On the other hand, political pressure and bipartisan consensus are jointly driving progress: Trump publicly urged the bill's passage and accused the banking industry of obstructing legislation, while the White House continues to mediate. Both Republican and Democratic lawmakers emphasize the urgency of the bill for maintaining America's financial competitiveness. Senator Lummis (Republican) even warned, "This is the last chance before 2030." Currently, the market prediction platform Polymarket shows the probability of the bill passing in 2026 has surged from 46% to 70%, reflecting optimistic market expectations.
Next, close attention should be paid to the Senate voting schedule, because if committee votes are delayed until mid-May, the legislative process could stall as the election season approaches. The Senate's tight schedule and the banking industry's potential demand for amendments (such as strengthening reward regulations) could delay the vote.

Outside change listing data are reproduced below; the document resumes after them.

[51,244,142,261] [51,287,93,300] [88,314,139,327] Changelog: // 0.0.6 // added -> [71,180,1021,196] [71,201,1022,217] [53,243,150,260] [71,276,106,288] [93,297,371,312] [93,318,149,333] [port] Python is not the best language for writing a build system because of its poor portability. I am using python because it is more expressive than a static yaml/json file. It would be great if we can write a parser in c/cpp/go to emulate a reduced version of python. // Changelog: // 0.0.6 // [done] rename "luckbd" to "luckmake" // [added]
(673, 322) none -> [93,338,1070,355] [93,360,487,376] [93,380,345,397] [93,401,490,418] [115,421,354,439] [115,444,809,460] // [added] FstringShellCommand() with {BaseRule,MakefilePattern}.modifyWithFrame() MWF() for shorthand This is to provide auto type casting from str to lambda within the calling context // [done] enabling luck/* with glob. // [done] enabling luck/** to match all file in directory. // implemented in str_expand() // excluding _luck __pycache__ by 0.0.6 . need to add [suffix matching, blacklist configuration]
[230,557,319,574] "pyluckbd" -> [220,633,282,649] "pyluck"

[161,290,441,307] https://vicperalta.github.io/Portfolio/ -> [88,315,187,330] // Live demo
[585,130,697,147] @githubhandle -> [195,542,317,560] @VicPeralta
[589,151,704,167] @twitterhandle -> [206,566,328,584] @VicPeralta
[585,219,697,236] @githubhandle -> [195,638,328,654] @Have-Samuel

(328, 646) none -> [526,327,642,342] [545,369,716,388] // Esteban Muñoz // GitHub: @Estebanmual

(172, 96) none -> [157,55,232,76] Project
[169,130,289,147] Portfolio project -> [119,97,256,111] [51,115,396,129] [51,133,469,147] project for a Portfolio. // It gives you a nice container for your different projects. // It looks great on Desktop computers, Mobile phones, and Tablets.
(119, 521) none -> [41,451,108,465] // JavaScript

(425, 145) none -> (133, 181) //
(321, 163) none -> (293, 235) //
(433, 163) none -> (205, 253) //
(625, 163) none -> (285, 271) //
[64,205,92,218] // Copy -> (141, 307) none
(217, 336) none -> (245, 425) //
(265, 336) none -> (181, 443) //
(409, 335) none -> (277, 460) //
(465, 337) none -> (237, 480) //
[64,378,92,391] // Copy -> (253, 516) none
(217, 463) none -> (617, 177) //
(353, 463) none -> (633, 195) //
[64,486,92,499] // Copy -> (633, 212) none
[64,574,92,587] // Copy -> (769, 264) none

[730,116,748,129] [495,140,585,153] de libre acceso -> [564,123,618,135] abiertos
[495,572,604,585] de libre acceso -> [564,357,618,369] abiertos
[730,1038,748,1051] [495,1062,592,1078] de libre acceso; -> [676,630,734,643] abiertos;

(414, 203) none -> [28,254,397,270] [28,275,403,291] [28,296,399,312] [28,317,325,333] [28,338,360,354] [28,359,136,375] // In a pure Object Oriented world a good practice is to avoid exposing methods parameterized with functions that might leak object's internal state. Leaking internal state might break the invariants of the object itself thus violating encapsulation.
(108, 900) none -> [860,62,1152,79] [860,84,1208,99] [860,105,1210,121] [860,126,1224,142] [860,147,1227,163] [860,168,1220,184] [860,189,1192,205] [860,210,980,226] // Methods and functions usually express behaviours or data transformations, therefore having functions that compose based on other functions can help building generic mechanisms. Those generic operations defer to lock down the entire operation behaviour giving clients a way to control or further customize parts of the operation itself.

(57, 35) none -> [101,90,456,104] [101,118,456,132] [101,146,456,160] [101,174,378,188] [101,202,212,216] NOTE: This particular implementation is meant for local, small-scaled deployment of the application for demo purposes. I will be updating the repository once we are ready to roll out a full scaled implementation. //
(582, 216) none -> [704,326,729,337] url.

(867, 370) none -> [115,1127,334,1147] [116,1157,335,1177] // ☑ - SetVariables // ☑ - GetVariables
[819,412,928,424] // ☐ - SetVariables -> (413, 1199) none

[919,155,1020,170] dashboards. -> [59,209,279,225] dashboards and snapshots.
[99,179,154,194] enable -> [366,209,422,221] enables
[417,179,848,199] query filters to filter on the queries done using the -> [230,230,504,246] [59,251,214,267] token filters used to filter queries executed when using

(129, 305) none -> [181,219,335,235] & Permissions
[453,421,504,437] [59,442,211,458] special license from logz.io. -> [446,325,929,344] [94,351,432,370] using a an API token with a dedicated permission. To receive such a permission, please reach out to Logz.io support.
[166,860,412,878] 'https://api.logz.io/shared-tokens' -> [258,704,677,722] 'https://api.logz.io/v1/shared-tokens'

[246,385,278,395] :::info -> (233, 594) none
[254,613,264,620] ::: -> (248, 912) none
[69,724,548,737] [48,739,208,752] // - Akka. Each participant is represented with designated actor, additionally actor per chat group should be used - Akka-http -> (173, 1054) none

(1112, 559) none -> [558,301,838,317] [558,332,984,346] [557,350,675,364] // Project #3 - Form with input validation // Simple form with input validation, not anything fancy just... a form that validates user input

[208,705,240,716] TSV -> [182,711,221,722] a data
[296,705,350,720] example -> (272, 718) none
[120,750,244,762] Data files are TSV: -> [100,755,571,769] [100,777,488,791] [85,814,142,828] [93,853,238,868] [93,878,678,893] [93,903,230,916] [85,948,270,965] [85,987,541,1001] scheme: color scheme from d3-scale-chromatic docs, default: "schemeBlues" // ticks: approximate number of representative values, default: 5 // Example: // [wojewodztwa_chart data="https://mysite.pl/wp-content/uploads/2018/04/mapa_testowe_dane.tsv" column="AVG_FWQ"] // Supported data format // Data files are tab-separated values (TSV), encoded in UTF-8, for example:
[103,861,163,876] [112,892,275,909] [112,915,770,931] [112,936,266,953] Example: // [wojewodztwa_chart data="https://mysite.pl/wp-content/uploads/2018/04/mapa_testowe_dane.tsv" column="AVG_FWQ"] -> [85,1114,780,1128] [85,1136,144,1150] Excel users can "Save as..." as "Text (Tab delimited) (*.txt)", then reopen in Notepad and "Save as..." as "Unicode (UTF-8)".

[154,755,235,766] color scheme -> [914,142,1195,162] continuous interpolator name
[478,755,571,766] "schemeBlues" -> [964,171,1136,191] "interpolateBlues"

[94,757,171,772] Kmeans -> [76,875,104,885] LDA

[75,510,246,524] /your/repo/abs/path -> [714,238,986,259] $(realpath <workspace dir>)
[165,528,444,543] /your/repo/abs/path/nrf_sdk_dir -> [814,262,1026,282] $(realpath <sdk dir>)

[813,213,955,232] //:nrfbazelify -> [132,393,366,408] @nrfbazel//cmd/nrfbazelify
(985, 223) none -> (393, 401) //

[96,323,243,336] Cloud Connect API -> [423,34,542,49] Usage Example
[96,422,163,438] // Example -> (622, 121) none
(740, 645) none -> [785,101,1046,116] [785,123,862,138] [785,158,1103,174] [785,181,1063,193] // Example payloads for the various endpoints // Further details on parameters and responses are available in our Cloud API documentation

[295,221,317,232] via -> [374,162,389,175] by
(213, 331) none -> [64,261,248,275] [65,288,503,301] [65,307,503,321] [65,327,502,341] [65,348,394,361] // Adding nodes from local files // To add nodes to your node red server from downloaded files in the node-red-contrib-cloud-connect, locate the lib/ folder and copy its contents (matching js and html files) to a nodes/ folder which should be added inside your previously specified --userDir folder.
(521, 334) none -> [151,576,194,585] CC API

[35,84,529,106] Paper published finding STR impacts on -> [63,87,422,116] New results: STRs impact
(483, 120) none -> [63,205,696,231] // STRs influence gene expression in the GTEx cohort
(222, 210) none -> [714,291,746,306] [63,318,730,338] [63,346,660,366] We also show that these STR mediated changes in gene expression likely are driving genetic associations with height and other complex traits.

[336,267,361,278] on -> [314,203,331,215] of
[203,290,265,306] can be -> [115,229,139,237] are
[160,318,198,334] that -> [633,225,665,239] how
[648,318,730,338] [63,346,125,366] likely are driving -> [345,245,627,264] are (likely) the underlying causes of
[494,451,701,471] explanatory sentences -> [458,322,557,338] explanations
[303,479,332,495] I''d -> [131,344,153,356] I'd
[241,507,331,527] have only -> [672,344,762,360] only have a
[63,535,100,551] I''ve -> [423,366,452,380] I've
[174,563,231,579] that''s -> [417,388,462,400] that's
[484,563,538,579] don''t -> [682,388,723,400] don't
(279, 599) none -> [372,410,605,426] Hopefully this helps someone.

👉What is the potential impact if the bill passes?
Regulatory landscape: Rebuilding responsibilities and compliance pathways
1. Clarification of regulatory division of responsibilities
SEC and CFTC division of authority: SEC oversees securities-like digital assets (such as tokenized securities), while CFTC leads regulation of digital commodities like Bitcoin and Ethereum spot markets.
"Mature blockchain" certification mechanism: Highly decentralized public chains (like Bitcoin) can be classified as commodities, escaping SEC jurisdiction, and encouraging more projects to evolve toward decentralization.
Independent regulation of stablecoins: Banking institutions will oversee stablecoin issuance, prohibiting platforms from paying "deposit-like interest," but allowing incentives such as trading rebates.
2. Changes in the role of traditional financial institutions
Expansion of banking services: Banks can legally provide digital asset custody services, but face competition from non-bank entities (like Cbase).
Deposit protection battle: The bill prohibits passive income from stablecoins, easing the pressure of deposit outflows from banks, but "activity-based rewards" may still divert user funds.
Crypto market: reshuffling and opportunities
1. Reshaping market structure
Increased compliance thresholds for exchanges: Digital commodity exchanges will need to register with CFTC, meet capital and risk control requirements, leading to the淘汰 of small and medium platforms.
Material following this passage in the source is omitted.